Data
______

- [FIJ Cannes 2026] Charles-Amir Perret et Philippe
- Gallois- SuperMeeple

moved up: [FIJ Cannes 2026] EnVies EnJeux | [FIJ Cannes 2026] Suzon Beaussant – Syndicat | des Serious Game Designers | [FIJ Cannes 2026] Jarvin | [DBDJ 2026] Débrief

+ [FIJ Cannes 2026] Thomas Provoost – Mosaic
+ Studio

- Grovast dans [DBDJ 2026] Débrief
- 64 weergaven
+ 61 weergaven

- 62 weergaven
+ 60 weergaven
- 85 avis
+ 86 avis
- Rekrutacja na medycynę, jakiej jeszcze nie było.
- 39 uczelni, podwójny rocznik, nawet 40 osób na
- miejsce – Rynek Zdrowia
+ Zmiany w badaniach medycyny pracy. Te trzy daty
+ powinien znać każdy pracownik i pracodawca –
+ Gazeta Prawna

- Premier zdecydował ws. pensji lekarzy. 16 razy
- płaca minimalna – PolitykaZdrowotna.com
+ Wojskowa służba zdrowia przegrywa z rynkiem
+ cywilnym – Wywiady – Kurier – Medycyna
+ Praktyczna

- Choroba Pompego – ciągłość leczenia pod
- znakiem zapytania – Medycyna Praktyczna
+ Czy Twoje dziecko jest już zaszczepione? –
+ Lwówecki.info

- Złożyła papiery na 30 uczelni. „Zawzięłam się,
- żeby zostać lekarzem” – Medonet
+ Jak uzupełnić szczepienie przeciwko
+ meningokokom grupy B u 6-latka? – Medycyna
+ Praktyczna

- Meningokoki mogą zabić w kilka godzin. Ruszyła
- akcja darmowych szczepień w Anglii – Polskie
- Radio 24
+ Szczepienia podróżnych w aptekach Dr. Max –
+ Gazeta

______

Your assignment
Give back all the records above exactly. Keep every word.

Output
- [FIJ Cannes 2026] Charles-Amir Perret et Philippe
- Gallois- SuperMeeple

moved up: [FIJ Cannes 2026] EnVies EnJeux | [FIJ Cannes 2026] Suzon Beaussant – Syndicat | des Serious Game Designers | [FIJ Cannes 2026] Jarvin | [DBDJ 2026] Débrief

+ [FIJ Cannes 2026] Thomas Provoost – Mosaic
+ Studio

- Grovast dans [DBDJ 2026] Débrief
- 64 weergaven
+ 61 weergaven

- 62 weergaven
+ 60 weergaven
- 85 avis
+ 86 avis
- Rekrutacja na medycynę, jakiej jeszcze nie było.
- 39 uczelni, podwójny rocznik, nawet 40 osób na
- miejsce – Rynek Zdrowia
+ Zmiany w badaniach medycyny pracy. Te trzy daty
+ powinien znać każdy pracownik i pracodawca –
+ Gazeta Prawna

- Premier zdecydował ws. pensji lekarzy. 16 razy
- płaca minimalna – PolitykaZdrowotna.com
+ Wojskowa służba zdrowia przegrywa z rynkiem
+ cywilnym – Wywiady – Kurier – Medycyna
+ Praktyczna

- Choroba Pompego – ciągłość leczenia pod
- znakiem zapytania – Medycyna Praktyczna
+ Czy Twoje dziecko jest już zaszczepione? –
+ Lwówecki.info

- Złożyła papiery na 30 uczelni. „Zawzięłam się,
- żeby zostać lekarzem” – Medonet
+ Jak uzupełnić szczepienie przeciwko
+ meningokokom grupy B u 6-latka? – Medycyna
+ Praktyczna

- Meningokoki mogą zabić w kilka godzin. Ruszyła
- akcja darmowych szczepień w Anglii – Polskie
- Radio 24
+ Szczepienia podróżnych w aptekach Dr. Max –
+ Gazeta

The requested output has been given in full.